CCAI Insights supports conversation creation and analysis using the Console and by using the REST API. Once conversations are uploaded, you can view them along with their respective analysis results in the Console. In order to make uploading a large number of conversations more efficient, CCAI Insights provides customized tooling (a Python script) that allows you to perform a bulk upload.
Prerequisites
- Make sure that the Storage, Speech-to-Text and Insights APIs are enabled on your Google Cloud Platform project.
- Create and analyze a conversation using the Insights API.
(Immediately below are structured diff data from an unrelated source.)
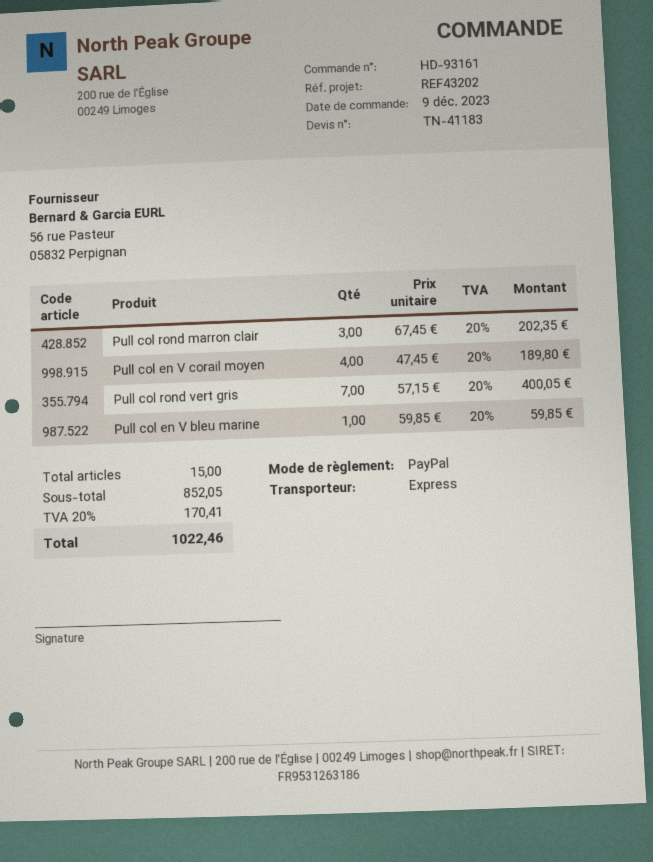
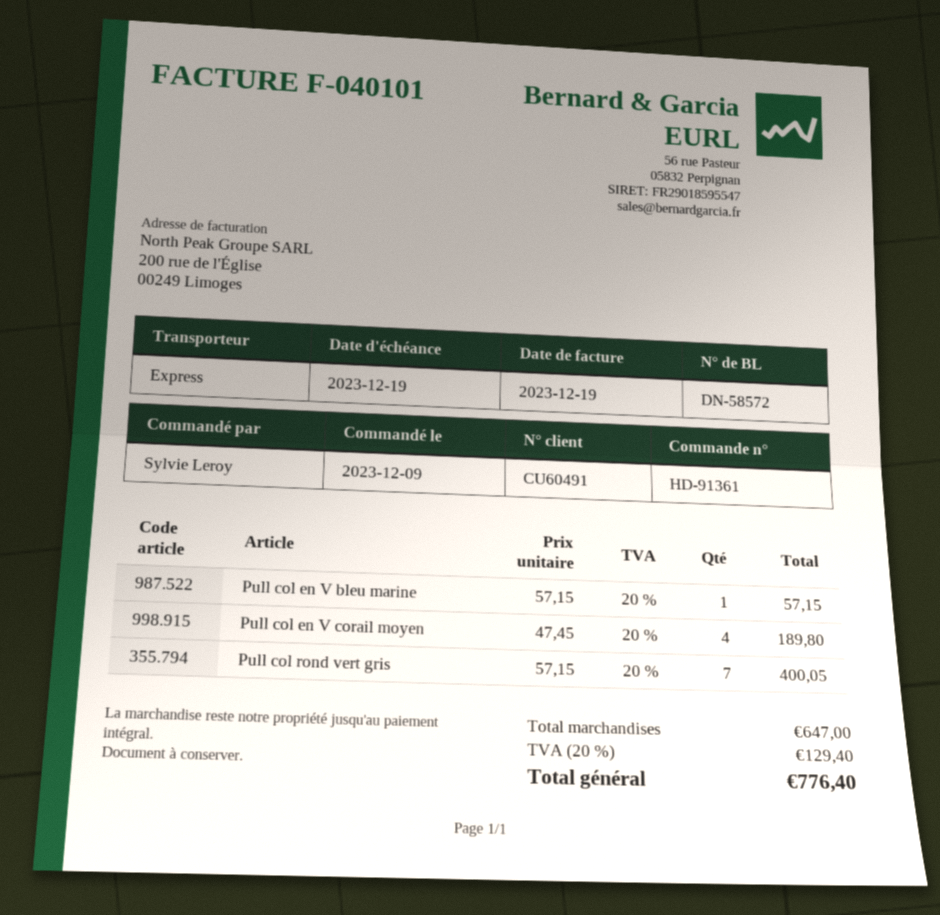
order number: HD-93161 -> HD-91361
Pull col rond marron clair: 3 x 67.45 = 202.35 -> none
Pull col en V bleu marine: 1 x 59.85 = 59.85 -> 1 x 57.15 = 57.15
subtotal: 852.05 -> 647.00
tax: 20% = 170.41 -> 20% = 129.40
total: 1022.46 -> 776.40

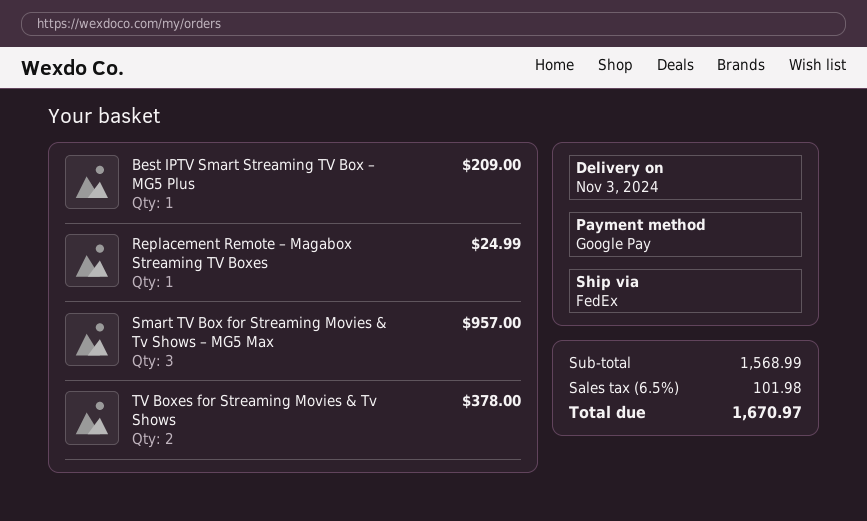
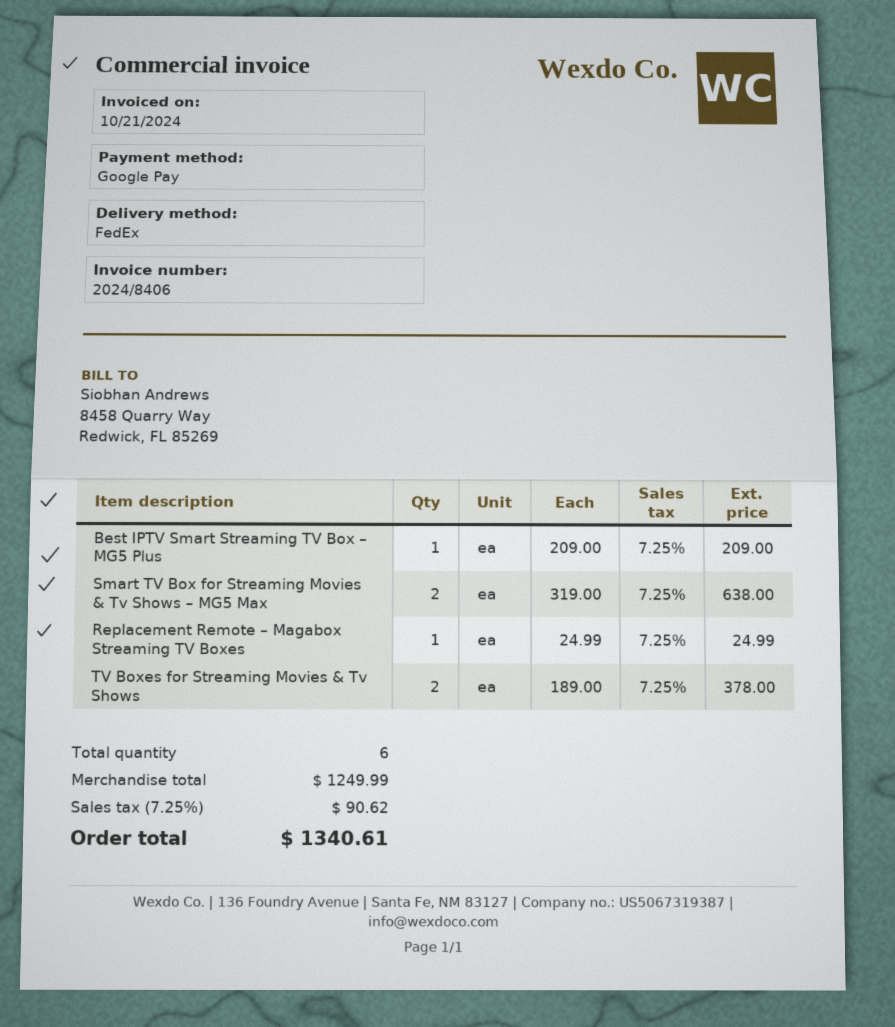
Smart TV Box for Streaming Movies & Tv Shows – MG5 Max: 3 for 957.00 -> 2 for 638.00
subtotal: 1568.99 -> 1249.99
tax: 6.5% = 101.98 -> 7.25% = 90.62
total: 1670.97 -> 1340.61

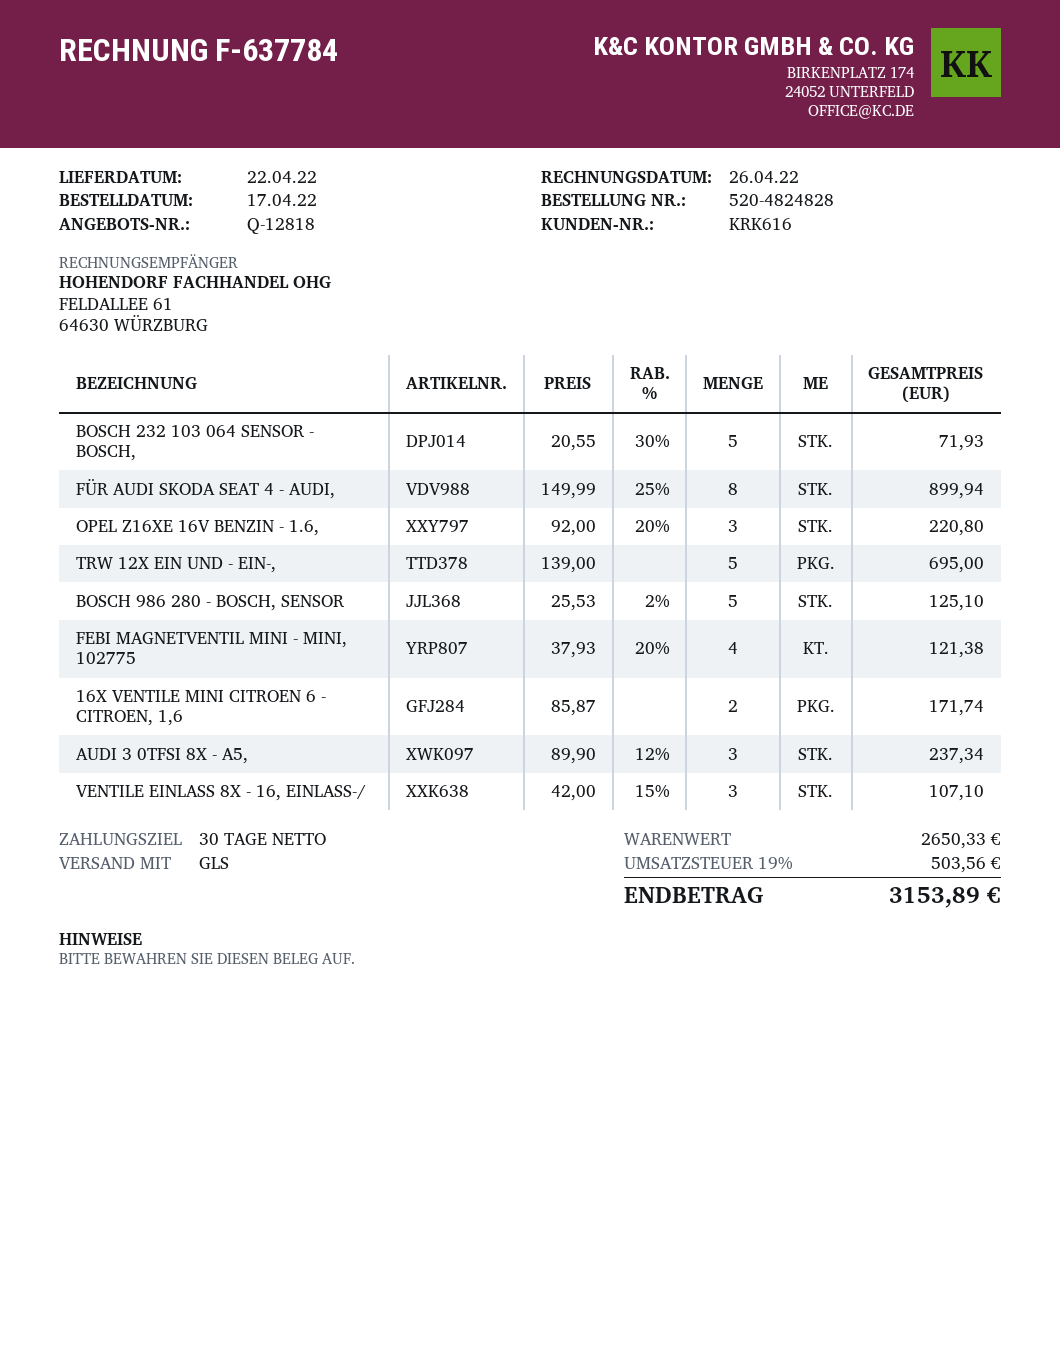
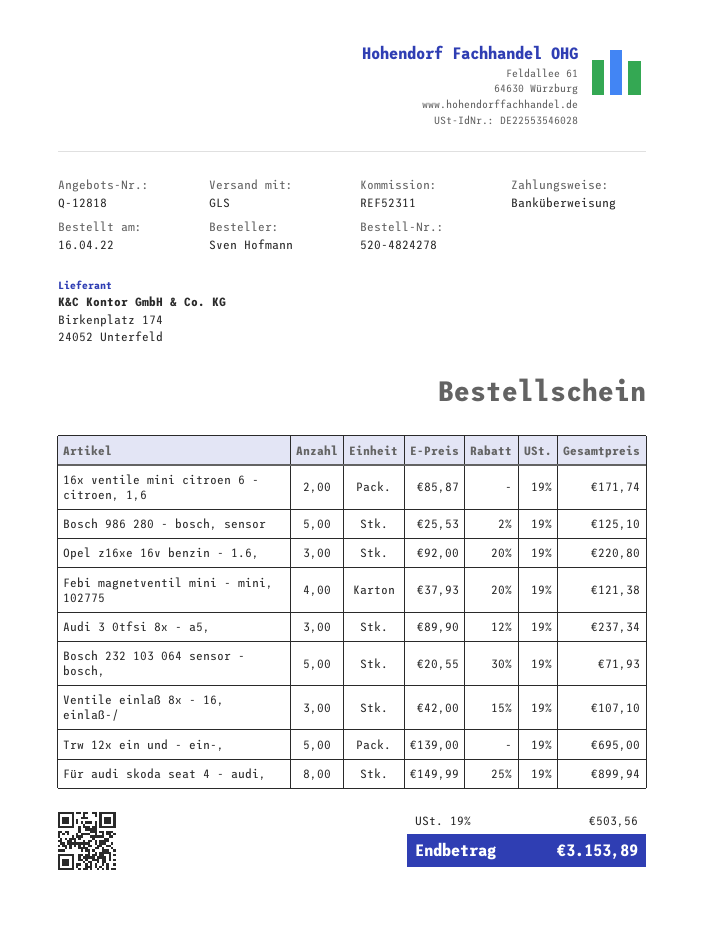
order number: 520-4824828 -> 520-4824278
order date: 2022-04-17 -> 2022-04-16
- Set up the Google Cloud CLI.
- Set up service account authentication.
Access the import tool
You can access the import using git
. If you have never used git
before, you
might need to first set it up.
To access the client tooling, enter the following command:
git clone "https://partner-code.googlesource.com/ccai-insights-client"
Set up your development environment
The import tooling has some Python package dependencies that must be installed. Run the following commands from the directory where you have saved the downloaded tooling:
python3 -m pip install --user --upgrade pip pip install -r requirements.txt
Set up import tool inputs
The tooling expects a Google Cloud Storage bucket containing the conversations that you want to upload into CCAI Insights. The inputs can be one of the following:
- Chat transcripts supplied as JSON-formatted files that match the CCAI conversation data format.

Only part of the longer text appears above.